Required action: The data below holds a line containing "[156,825,225,843] website, ->" and a line containing "[23,388,136,400] [36,414,331,425] [36,431,429,442]"; please quote exactly those two lines and every line between them, and nothing else.

Information given:
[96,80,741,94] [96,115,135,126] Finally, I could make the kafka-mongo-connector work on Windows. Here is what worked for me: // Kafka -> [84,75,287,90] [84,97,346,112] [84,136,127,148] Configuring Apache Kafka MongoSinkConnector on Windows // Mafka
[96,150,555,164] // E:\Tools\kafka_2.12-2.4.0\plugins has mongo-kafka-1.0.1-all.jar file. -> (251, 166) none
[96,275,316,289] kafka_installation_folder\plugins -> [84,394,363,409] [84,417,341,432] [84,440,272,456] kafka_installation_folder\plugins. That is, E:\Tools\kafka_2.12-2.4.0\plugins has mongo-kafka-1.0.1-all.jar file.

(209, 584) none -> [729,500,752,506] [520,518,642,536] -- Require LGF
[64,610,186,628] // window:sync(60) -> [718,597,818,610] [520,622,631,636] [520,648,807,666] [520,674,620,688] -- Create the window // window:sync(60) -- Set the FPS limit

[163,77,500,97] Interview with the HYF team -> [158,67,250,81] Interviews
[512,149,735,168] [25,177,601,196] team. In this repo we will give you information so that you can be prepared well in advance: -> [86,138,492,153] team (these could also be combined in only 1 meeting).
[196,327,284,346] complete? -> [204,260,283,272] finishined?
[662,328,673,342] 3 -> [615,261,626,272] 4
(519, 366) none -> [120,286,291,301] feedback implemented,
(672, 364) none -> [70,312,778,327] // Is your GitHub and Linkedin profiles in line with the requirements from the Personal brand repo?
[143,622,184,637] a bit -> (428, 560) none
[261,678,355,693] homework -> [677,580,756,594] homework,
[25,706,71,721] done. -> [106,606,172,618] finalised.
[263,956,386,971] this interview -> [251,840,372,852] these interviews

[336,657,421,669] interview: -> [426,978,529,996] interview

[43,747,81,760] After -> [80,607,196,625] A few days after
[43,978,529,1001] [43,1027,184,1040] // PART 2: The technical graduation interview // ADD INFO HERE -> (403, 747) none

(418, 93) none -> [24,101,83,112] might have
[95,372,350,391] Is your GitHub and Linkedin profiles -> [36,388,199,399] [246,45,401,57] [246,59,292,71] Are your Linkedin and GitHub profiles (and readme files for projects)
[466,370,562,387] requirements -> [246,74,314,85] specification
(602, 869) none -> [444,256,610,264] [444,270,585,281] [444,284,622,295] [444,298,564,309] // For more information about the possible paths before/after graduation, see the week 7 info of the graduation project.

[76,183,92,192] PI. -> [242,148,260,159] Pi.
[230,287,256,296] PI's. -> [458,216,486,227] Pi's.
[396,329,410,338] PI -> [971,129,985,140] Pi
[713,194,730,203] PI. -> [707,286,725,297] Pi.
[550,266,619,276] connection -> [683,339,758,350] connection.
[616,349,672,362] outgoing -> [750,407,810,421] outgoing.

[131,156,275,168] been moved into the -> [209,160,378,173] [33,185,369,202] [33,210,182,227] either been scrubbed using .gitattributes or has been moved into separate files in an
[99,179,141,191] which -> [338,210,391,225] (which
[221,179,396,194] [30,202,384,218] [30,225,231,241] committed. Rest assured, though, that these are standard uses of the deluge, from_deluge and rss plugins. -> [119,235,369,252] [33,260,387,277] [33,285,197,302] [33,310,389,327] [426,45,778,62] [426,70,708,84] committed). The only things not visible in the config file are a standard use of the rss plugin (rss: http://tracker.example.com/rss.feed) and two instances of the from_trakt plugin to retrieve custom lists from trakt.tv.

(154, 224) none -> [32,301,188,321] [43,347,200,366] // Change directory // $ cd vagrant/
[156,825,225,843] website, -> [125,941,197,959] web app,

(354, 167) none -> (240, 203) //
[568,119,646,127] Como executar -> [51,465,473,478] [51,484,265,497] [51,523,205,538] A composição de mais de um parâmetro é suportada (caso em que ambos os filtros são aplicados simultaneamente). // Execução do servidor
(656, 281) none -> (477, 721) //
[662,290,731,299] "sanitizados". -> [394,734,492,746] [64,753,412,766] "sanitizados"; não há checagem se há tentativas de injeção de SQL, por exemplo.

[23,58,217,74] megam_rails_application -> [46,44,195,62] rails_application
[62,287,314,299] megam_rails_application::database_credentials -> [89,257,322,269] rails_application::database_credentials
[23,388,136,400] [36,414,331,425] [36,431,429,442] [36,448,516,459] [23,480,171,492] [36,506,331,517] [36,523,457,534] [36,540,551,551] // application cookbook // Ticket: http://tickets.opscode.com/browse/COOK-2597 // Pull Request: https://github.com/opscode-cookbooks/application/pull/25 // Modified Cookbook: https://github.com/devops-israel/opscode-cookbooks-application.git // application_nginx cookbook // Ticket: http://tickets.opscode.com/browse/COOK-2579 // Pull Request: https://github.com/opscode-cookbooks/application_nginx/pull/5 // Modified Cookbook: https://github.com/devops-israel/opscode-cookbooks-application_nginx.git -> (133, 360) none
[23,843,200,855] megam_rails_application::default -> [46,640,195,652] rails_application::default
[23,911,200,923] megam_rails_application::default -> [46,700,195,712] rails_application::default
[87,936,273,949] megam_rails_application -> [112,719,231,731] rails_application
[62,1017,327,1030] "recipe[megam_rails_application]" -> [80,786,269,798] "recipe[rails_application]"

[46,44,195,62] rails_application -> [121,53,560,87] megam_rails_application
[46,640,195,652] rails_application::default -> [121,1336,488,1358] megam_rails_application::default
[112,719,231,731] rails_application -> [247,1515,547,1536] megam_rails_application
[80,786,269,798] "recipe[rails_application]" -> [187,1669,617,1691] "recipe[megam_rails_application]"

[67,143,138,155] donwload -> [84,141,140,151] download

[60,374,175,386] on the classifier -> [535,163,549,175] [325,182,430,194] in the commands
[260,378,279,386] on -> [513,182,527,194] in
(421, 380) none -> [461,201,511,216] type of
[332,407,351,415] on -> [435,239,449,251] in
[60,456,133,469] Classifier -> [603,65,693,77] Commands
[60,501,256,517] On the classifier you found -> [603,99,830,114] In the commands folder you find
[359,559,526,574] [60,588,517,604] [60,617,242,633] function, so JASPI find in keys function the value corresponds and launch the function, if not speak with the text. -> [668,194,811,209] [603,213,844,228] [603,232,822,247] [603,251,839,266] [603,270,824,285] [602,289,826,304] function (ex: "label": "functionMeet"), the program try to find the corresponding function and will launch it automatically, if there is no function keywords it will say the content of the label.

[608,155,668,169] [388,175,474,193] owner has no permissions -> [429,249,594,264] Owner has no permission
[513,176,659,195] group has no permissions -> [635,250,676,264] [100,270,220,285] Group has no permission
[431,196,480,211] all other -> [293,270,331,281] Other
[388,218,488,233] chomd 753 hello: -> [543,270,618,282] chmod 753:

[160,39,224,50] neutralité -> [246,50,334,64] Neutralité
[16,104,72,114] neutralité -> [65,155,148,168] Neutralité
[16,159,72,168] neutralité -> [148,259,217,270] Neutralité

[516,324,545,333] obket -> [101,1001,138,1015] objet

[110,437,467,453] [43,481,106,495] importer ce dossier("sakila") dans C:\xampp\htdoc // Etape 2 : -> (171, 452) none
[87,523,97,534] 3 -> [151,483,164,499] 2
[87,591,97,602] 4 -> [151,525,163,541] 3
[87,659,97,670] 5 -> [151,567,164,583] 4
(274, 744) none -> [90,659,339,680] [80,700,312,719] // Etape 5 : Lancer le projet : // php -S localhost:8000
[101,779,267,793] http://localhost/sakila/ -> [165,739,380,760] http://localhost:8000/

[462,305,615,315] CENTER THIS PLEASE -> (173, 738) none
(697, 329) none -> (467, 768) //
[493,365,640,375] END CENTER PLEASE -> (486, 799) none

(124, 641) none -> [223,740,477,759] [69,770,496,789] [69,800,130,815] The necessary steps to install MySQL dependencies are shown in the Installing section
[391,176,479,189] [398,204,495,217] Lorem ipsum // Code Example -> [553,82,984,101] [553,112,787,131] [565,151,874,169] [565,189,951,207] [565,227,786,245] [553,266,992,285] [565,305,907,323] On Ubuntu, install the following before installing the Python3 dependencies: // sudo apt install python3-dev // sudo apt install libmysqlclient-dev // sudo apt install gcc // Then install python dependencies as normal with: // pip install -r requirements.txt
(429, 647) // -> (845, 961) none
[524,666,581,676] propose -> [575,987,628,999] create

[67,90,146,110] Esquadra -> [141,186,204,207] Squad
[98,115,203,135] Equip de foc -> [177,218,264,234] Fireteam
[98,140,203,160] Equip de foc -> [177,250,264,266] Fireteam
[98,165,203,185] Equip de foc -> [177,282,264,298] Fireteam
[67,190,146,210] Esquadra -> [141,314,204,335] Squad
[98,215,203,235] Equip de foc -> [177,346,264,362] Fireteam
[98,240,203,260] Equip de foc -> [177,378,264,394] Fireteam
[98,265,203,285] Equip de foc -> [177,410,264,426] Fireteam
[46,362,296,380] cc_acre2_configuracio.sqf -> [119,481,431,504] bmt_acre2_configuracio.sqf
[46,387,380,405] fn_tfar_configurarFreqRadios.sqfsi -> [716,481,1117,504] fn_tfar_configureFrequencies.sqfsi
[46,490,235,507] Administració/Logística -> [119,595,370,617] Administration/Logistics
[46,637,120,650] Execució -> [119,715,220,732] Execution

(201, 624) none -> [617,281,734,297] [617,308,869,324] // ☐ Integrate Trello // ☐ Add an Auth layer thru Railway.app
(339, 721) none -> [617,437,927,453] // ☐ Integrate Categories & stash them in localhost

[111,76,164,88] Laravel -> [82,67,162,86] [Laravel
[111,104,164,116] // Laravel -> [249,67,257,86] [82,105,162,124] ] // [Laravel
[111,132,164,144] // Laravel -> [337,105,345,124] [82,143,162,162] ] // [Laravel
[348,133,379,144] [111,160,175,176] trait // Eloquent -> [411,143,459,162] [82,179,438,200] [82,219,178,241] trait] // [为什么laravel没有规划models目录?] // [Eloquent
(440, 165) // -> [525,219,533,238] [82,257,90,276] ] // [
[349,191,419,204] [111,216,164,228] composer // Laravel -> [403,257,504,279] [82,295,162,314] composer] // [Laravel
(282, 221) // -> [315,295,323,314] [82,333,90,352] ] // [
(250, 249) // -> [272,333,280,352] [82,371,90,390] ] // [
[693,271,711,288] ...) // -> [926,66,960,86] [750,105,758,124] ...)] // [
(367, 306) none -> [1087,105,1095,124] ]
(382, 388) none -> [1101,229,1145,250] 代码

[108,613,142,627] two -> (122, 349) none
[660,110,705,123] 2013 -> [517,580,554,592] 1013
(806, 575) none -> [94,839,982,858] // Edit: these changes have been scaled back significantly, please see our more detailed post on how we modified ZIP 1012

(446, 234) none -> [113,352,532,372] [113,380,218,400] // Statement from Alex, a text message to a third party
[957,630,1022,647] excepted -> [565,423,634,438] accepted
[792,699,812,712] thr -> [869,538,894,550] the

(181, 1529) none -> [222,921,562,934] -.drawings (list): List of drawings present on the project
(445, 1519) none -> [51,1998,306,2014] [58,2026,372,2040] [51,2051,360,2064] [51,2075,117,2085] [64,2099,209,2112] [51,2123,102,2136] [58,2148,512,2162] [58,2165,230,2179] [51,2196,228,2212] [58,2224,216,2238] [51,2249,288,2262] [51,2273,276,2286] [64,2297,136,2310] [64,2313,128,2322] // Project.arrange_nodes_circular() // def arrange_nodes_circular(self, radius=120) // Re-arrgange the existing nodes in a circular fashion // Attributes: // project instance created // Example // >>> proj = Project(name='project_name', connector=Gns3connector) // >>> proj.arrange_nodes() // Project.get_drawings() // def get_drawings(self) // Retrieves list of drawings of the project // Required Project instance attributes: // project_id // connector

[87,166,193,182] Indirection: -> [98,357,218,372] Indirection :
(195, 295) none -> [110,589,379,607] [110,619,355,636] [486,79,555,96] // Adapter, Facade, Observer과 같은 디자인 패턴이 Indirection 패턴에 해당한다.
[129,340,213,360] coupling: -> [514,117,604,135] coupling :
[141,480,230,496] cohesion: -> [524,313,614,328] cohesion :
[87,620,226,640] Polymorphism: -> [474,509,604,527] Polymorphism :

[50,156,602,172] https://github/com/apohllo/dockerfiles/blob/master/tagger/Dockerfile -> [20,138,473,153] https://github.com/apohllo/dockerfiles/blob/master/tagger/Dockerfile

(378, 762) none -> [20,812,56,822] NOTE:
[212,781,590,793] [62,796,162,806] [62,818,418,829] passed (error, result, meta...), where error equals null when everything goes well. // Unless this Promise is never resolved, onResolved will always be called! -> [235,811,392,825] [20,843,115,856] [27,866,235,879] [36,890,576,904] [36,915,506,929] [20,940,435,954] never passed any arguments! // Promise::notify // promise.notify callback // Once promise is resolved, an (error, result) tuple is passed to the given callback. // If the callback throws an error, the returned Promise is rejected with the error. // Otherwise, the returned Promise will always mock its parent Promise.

Output:
[156,825,225,843] website, -> [125,941,197,959] web app,

(354, 167) none -> (240, 203) //
[568,119,646,127] Como executar -> [51,465,473,478] [51,484,265,497] [51,523,205,538] A composição de mais de um parâmetro é suportada (caso em que ambos os filtros são aplicados simultaneamente). // Execução do servidor
(656, 281) none -> (477, 721) //
[662,290,731,299] "sanitizados". -> [394,734,492,746] [64,753,412,766] "sanitizados"; não há checagem se há tentativas de injeção de SQL, por exemplo.

[23,58,217,74] megam_rails_application -> [46,44,195,62] rails_application
[62,287,314,299] megam_rails_application::database_credentials -> [89,257,322,269] rails_application::database_credentials
[23,388,136,400] [36,414,331,425] [36,431,429,442] [36,448,516,459] [23,480,171,492] [36,506,331,517] [36,523,457,534] [36,540,551,551] // application cookbook // Ticket: http://tickets.opscode.com/browse/COOK-2597 // Pull Request: https://github.com/opscode-cookbooks/application/pull/25 // Modified Cookbook: https://github.com/devops-israel/opscode-cookbooks-application.git // application_nginx cookbook // Ticket: http://tickets.opscode.com/browse/COOK-2579 // Pull Request: https://github.com/opscode-cookbooks/application_nginx/pull/5 // Modified Cookbook: https://github.com/devops-israel/opscode-cookbooks-application_nginx.git -> (133, 360) none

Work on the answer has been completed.